*** Opening of RECORDS PROVIDED ***

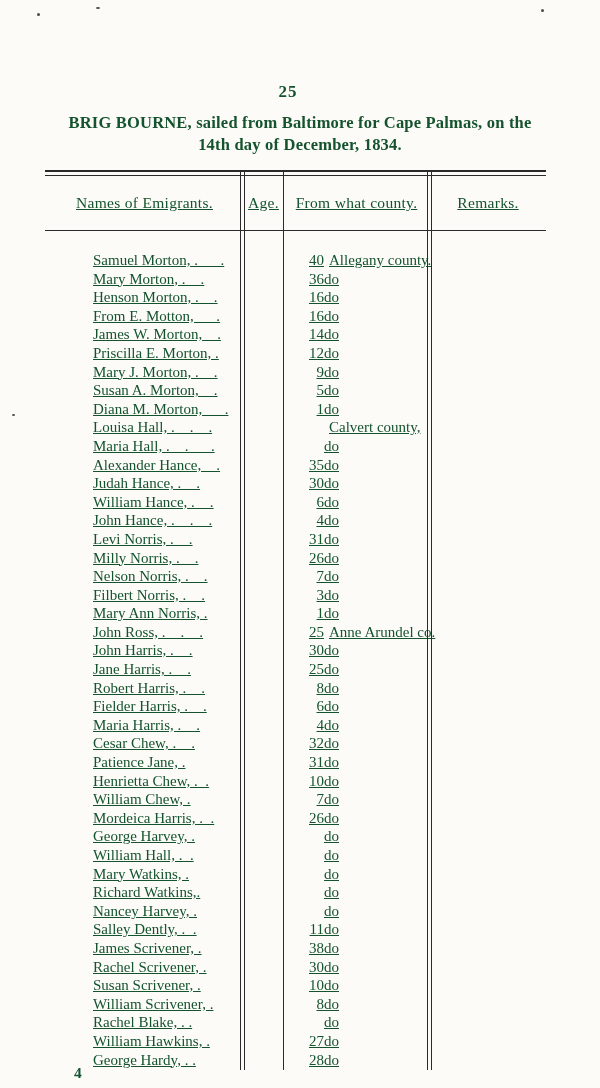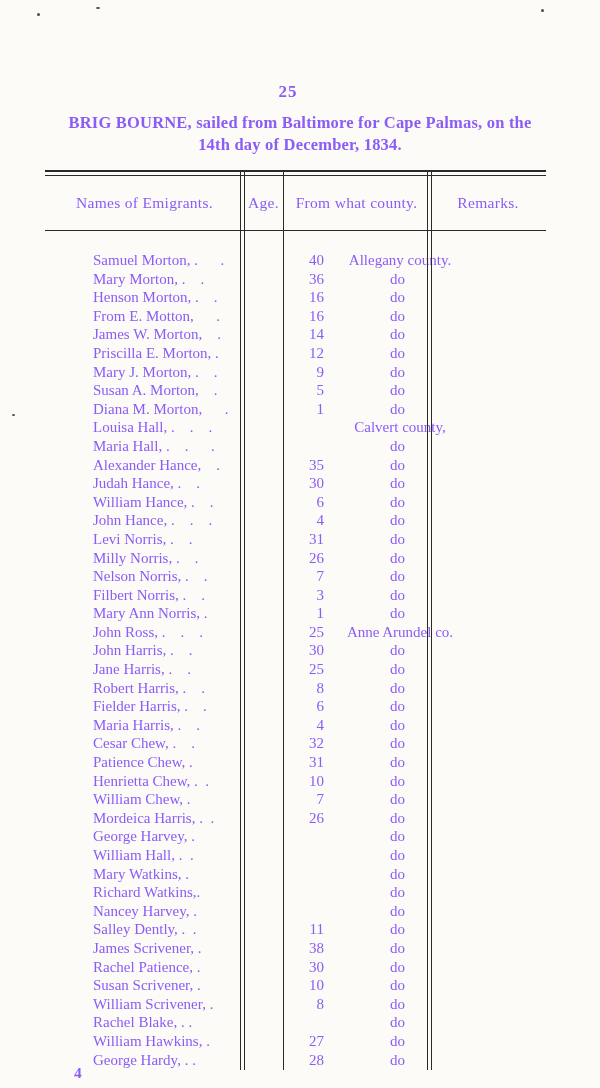--- a/index.html
+++ b/index.html
@@ -8,7 +8,7 @@
     width:600px;height:1088px;
     background:#fcfbf8;
     font-family:"Liberation Serif","DejaVu Serif",serif;
-    color:#8b5cf6;
+    color:#14532d;
     overflow:hidden;
   }
   .pagenum{

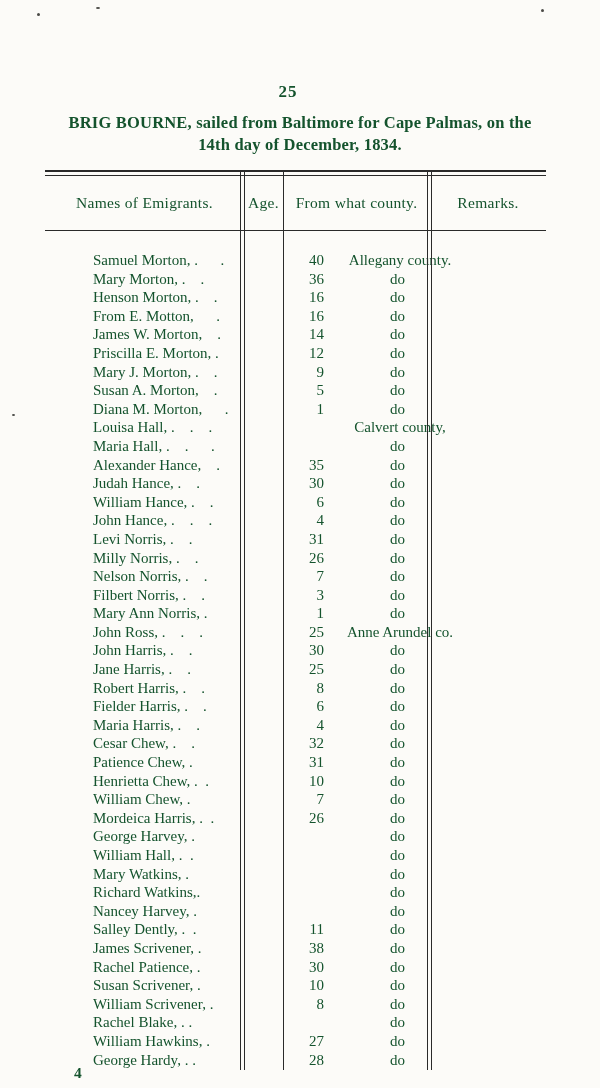--- a/index.html
+++ b/index.html
@@ -21,7 +21,7 @@
     letter-spacing:0.2px;
   }
   .tablewrap{
-    position:absolute;left:45px;top:170px;width:501px;height:900px;
+    position:absolute;left:45px;top:170px;width:501px;height:900px;text-decoration:underline;
   }
   .rule-top{
     height:3px;border-top:2px solid #2a2a2a;border-bottom:1px solid #2a2a2a;

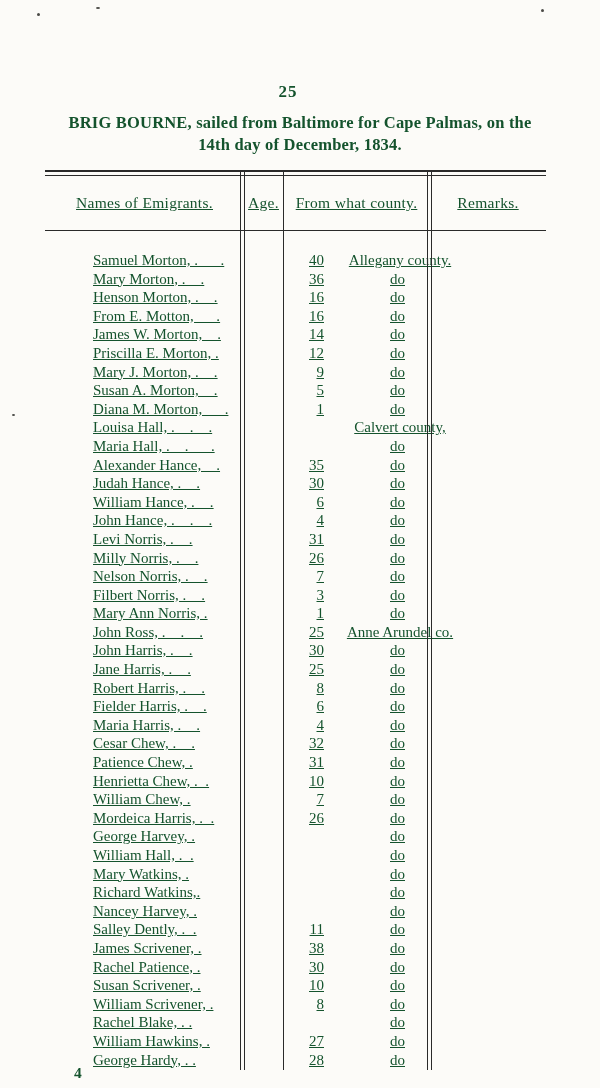--- a/index.html
+++ b/index.html
@@ -42,7 +42,7 @@
   }
   .c-name{white-space:pre;padding-left:7px;overflow:hidden;}
   .c-age{text-align:right;}
-  .c-county{text-align:center;padding-left:5px;}
+  .c-county{text-align:left;padding-left:5px;}
   .c-county.ditto{padding-left:0;}
   .c-remarks{}
   .vline{

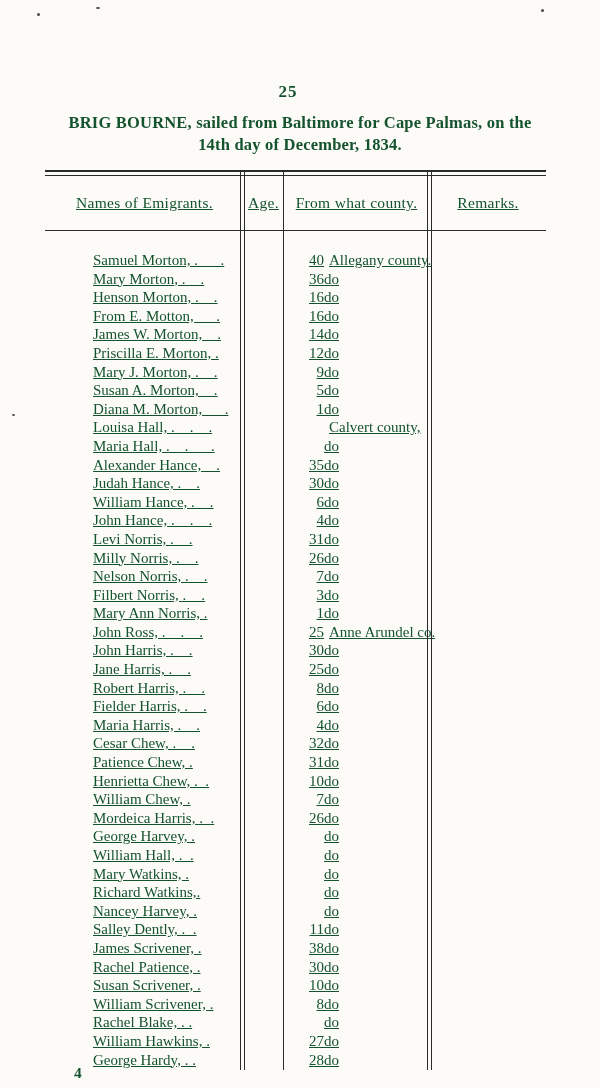--- a/index.html
+++ b/index.html
@@ -275,7 +275,7 @@
   </div>
 
   <div class="trow">
-    <div class="c-name">Patience Chew, .</div>
+    <div class="c-name">Patience Jane, .</div>
     <div class="c-age">31</div>
     <div class="c-county ditto">do</div>
     <div class="c-remarks"></div>

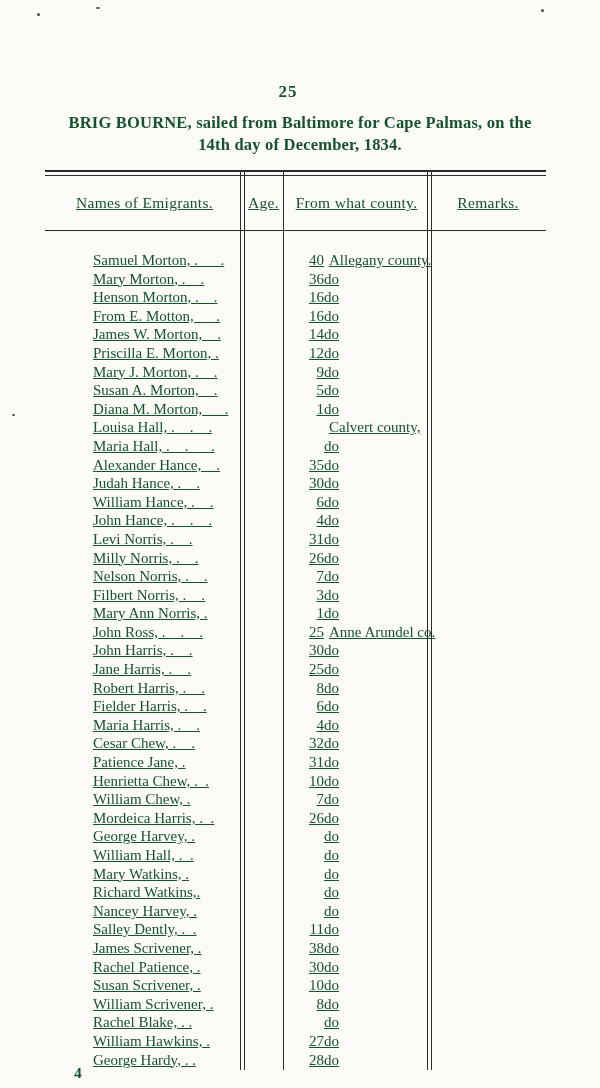--- a/index.html
+++ b/index.html
@@ -352,7 +352,7 @@
   </div>
 
   <div class="trow">
-    <div class="c-name">Rachel Patience, .</div>
+    <div class="c-name">Rachel Scrivener, .</div>
     <div class="c-age">30</div>
     <div class="c-county ditto">do</div>
     <div class="c-remarks"></div>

*** Close of RECORDS PROVIDED ***

TASK PROMPT => Would you retype each line above exactly and skip every image?

RESULT =>
--- a/index.html
+++ b/index.html
@@ -8,7 +8,7 @@
     width:600px;height:1088px;
     background:#fcfbf8;
     font-family:"Liberation Serif","DejaVu Serif",serif;
-    color:#8b5cf6;
+    color:#14532d;
     overflow:hidden;
   }
   .pagenum{

--- a/index.html
+++ b/index.html
@@ -21,7 +21,7 @@
     letter-spacing:0.2px;
   }
   .tablewrap{
-    position:absolute;left:45px;top:170px;width:501px;height:900px;
+    position:absolute;left:45px;top:170px;width:501px;height:900px;text-decoration:underline;
   }
   .rule-top{
     height:3px;border-top:2px solid #2a2a2a;border-bottom:1px solid #2a2a2a;

--- a/index.html
+++ b/index.html
@@ -42,7 +42,7 @@
   }
   .c-name{white-space:pre;padding-left:7px;overflow:hidden;}
   .c-age{text-align:right;}
-  .c-county{text-align:center;padding-left:5px;}
+  .c-county{text-align:left;padding-left:5px;}
   .c-county.ditto{padding-left:0;}
   .c-remarks{}
   .vline{

--- a/index.html
+++ b/index.html
@@ -275,7 +275,7 @@
   </div>
 
   <div class="trow">
-    <div class="c-name">Patience Chew, .</div>
+    <div class="c-name">Patience Jane, .</div>
     <div class="c-age">31</div>
     <div class="c-county ditto">do</div>
     <div class="c-remarks"></div>

--- a/index.html
+++ b/index.html
@@ -352,7 +352,7 @@
   </div>
 
   <div class="trow">
-    <div class="c-name">Rachel Patience, .</div>
+    <div class="c-name">Rachel Scrivener, .</div>
     <div class="c-age">30</div>
     <div class="c-county ditto">do</div>
     <div class="c-remarks"></div>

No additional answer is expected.